EXERCISE DIRECTIONS: With pictures omitted, copy exactly every line from the one that contains "Talking to Americans: 3" to the end of the listing below.
-- Opening Marker --
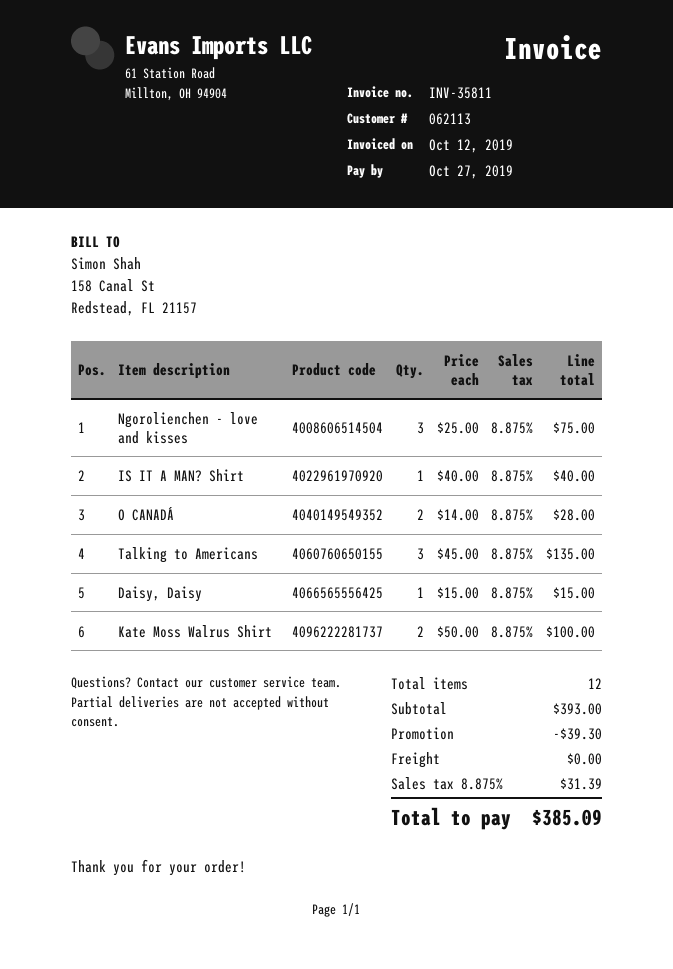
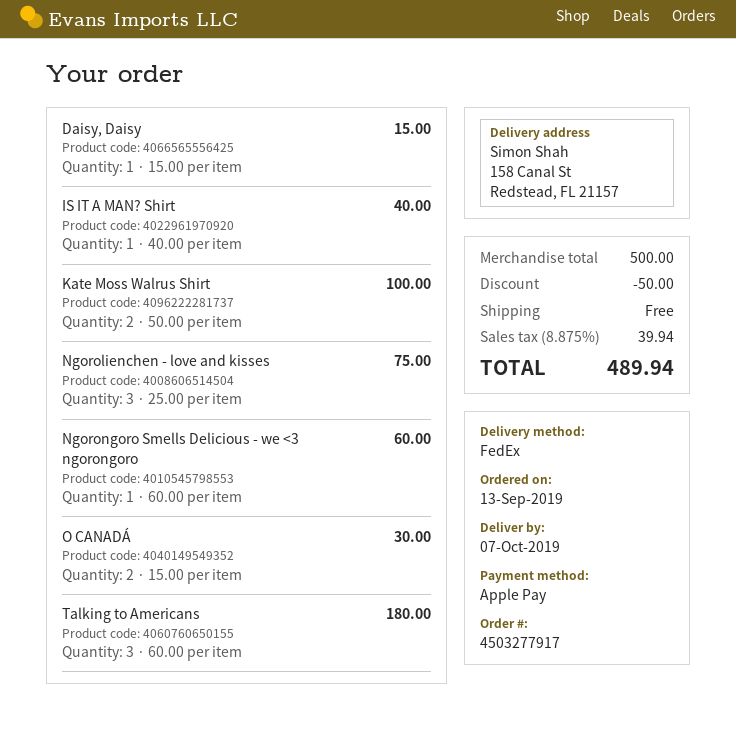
O CANADÁ: 2 x 14.00 = 28.00 -> 2 x 15.00 = 30.00
Talking to Americans: 3 x 45.00 = 135.00 -> 3 x 60.00 = 180.00
Ngorongoro Smells Delicious - we <3 ngorongoro: none -> 1 x 60.00 = 60.00
subtotal: 393.00 -> 500.00
discount: 39.30 -> 50.00
tax: 8.875% = 31.39 -> 8.875% = 39.94
total: 385.09 -> 489.94

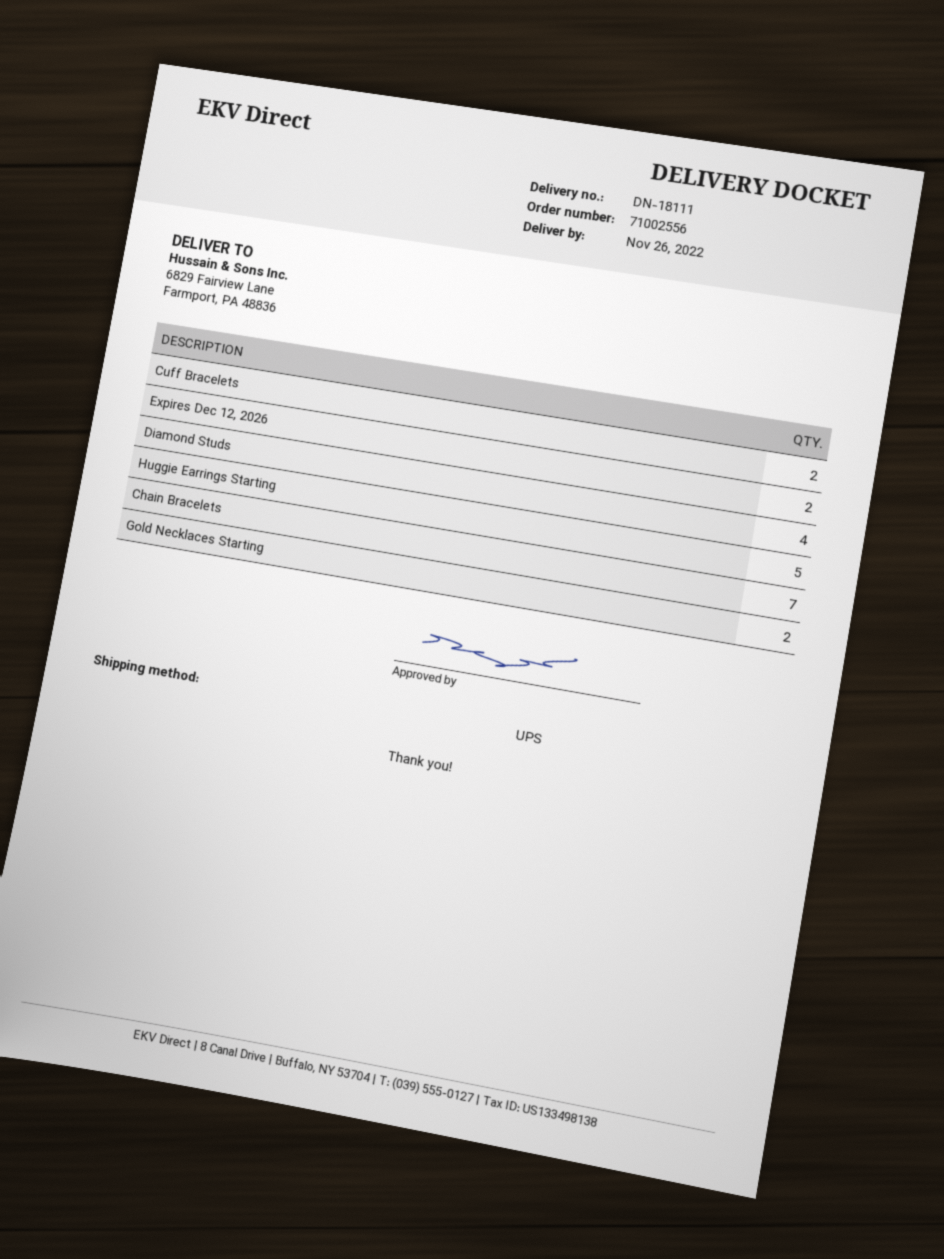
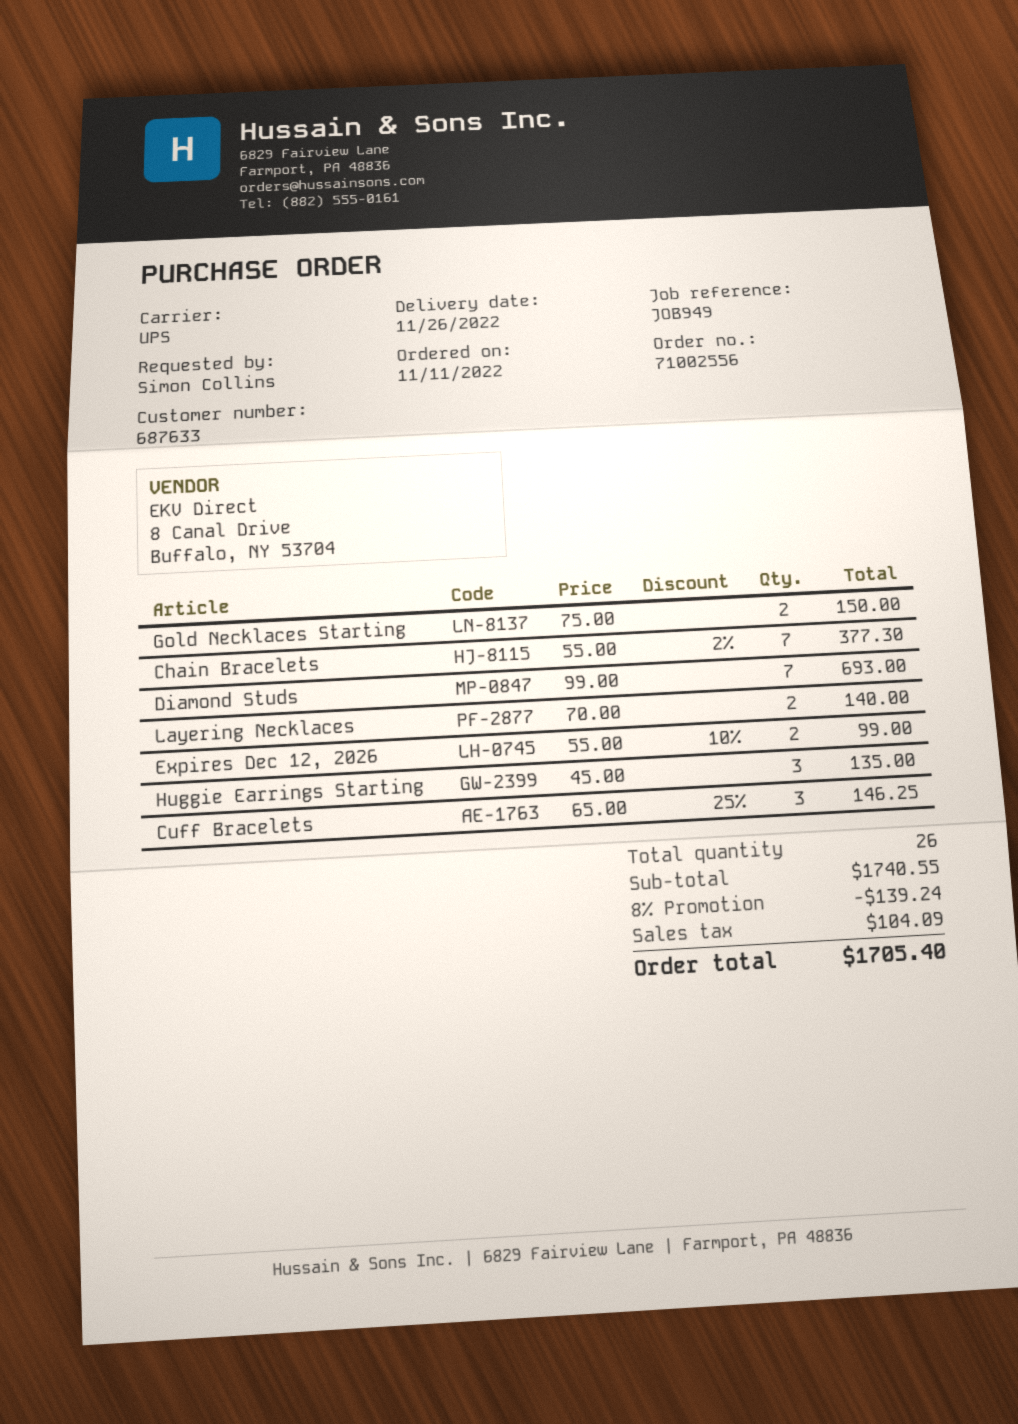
Cuff Bracelets: 2 -> 3
Diamond Studs: 4 -> 7
Huggie Earrings Starting: 5 -> 3
Layering Necklaces: none -> 2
-- Closing Marker --
ANSWER TO THIS EXERCISE:
Talking to Americans: 3 x 45.00 = 135.00 -> 3 x 60.00 = 180.00
Ngorongoro Smells Delicious - we <3 ngorongoro: none -> 1 x 60.00 = 60.00
subtotal: 393.00 -> 500.00
discount: 39.30 -> 50.00
tax: 8.875% = 31.39 -> 8.875% = 39.94
total: 385.09 -> 489.94

Cuff Bracelets: 2 -> 3
Diamond Studs: 4 -> 7
Huggie Earrings Starting: 5 -> 3
Layering Necklaces: none -> 2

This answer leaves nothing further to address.